A faithful copy of the whole listing is the goal. Match it exactly.

☆ ☆ ☆ ☆

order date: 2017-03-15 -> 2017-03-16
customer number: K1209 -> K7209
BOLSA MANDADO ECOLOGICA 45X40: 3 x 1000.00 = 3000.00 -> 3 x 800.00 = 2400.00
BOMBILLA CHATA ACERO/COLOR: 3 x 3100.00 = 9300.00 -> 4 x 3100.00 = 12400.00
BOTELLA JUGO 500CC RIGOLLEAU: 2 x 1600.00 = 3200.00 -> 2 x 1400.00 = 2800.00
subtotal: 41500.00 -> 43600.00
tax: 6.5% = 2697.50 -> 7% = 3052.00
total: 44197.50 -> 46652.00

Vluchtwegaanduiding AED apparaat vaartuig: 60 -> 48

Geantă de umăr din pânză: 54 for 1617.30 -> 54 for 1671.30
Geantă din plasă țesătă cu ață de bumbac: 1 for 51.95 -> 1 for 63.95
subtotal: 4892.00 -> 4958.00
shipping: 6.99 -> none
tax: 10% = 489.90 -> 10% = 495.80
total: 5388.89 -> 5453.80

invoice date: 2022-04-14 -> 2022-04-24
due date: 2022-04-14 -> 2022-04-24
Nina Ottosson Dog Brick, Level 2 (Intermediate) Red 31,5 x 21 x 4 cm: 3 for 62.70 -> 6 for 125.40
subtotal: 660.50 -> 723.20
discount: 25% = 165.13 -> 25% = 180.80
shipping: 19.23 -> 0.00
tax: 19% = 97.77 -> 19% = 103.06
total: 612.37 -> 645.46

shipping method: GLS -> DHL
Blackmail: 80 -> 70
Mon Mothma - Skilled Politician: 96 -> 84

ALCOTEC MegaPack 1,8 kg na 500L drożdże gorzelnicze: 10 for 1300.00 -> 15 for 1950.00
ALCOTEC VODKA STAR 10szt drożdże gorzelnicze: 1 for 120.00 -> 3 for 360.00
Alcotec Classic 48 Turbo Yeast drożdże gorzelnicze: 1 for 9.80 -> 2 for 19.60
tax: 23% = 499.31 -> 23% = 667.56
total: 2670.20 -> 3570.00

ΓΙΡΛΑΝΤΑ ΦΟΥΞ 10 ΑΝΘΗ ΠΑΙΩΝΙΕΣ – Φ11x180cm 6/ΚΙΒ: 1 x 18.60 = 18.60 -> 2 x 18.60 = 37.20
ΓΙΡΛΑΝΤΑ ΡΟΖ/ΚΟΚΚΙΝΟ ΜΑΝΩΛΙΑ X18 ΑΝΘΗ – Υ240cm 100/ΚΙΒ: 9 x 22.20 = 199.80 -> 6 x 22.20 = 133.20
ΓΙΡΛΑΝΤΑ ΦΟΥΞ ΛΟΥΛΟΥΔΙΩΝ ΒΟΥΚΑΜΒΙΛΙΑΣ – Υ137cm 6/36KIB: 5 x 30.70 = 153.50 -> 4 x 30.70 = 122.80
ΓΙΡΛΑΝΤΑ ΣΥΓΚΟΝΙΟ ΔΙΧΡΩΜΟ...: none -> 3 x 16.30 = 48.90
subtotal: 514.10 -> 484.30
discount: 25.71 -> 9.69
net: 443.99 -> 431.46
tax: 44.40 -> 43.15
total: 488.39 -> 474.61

☆ ☆ ☆ ☆

§ **Answer to this problem**
order date: 2017-03-15 -> 2017-03-16
customer number: K1209 -> K7209
BOLSA MANDADO ECOLOGICA 45X40: 3 x 1000.00 = 3000.00 -> 3 x 800.00 = 2400.00
BOMBILLA CHATA ACERO/COLOR: 3 x 3100.00 = 9300.00 -> 4 x 3100.00 = 12400.00
BOTELLA JUGO 500CC RIGOLLEAU: 2 x 1600.00 = 3200.00 -> 2 x 1400.00 = 2800.00
subtotal: 41500.00 -> 43600.00
tax: 6.5% = 2697.50 -> 7% = 3052.00
total: 44197.50 -> 46652.00

Vluchtwegaanduiding AED apparaat vaartuig: 60 -> 48

Geantă de umăr din pânză: 54 for 1617.30 -> 54 for 1671.30
Geantă din plasă țesătă cu ață de bumbac: 1 for 51.95 -> 1 for 63.95
subtotal: 4892.00 -> 4958.00
shipping: 6.99 -> none
tax: 10% = 489.90 -> 10% = 495.80
total: 5388.89 -> 5453.80

invoice date: 2022-04-14 -> 2022-04-24
due date: 2022-04-14 -> 2022-04-24
Nina Ottosson Dog Brick, Level 2 (Intermediate) Red 31,5 x 21 x 4 cm: 3 for 62.70 -> 6 for 125.40
subtotal: 660.50 -> 723.20
discount: 25% = 165.13 -> 25% = 180.80
shipping: 19.23 -> 0.00
tax: 19% = 97.77 -> 19% = 103.06
total: 612.37 -> 645.46

shipping method: GLS -> DHL
Blackmail: 80 -> 70
Mon Mothma - Skilled Politician: 96 -> 84

ALCOTEC MegaPack 1,8 kg na 500L drożdże gorzelnicze: 10 for 1300.00 -> 15 for 1950.00
ALCOTEC VODKA STAR 10szt drożdże gorzelnicze: 1 for 120.00 -> 3 for 360.00
Alcotec Classic 48 Turbo Yeast drożdże gorzelnicze: 1 for 9.80 -> 2 for 19.60
tax: 23% = 499.31 -> 23% = 667.56
total: 2670.20 -> 3570.00

ΓΙΡΛΑΝΤΑ ΦΟΥΞ 10 ΑΝΘΗ ΠΑΙΩΝΙΕΣ – Φ11x180cm 6/ΚΙΒ: 1 x 18.60 = 18.60 -> 2 x 18.60 = 37.20
ΓΙΡΛΑΝΤΑ ΡΟΖ/ΚΟΚΚΙΝΟ ΜΑΝΩΛΙΑ X18 ΑΝΘΗ – Υ240cm 100/ΚΙΒ: 9 x 22.20 = 199.80 -> 6 x 22.20 = 133.20
ΓΙΡΛΑΝΤΑ ΦΟΥΞ ΛΟΥΛΟΥΔΙΩΝ ΒΟΥΚΑΜΒΙΛΙΑΣ – Υ137cm 6/36KIB: 5 x 30.70 = 153.50 -> 4 x 30.70 = 122.80
ΓΙΡΛΑΝΤΑ ΣΥΓΚΟΝΙΟ ΔΙΧΡΩΜΟ...: none -> 3 x 16.30 = 48.90
subtotal: 514.10 -> 484.30
discount: 25.71 -> 9.69
net: 443.99 -> 431.46
tax: 44.40 -> 43.15
total: 488.39 -> 474.61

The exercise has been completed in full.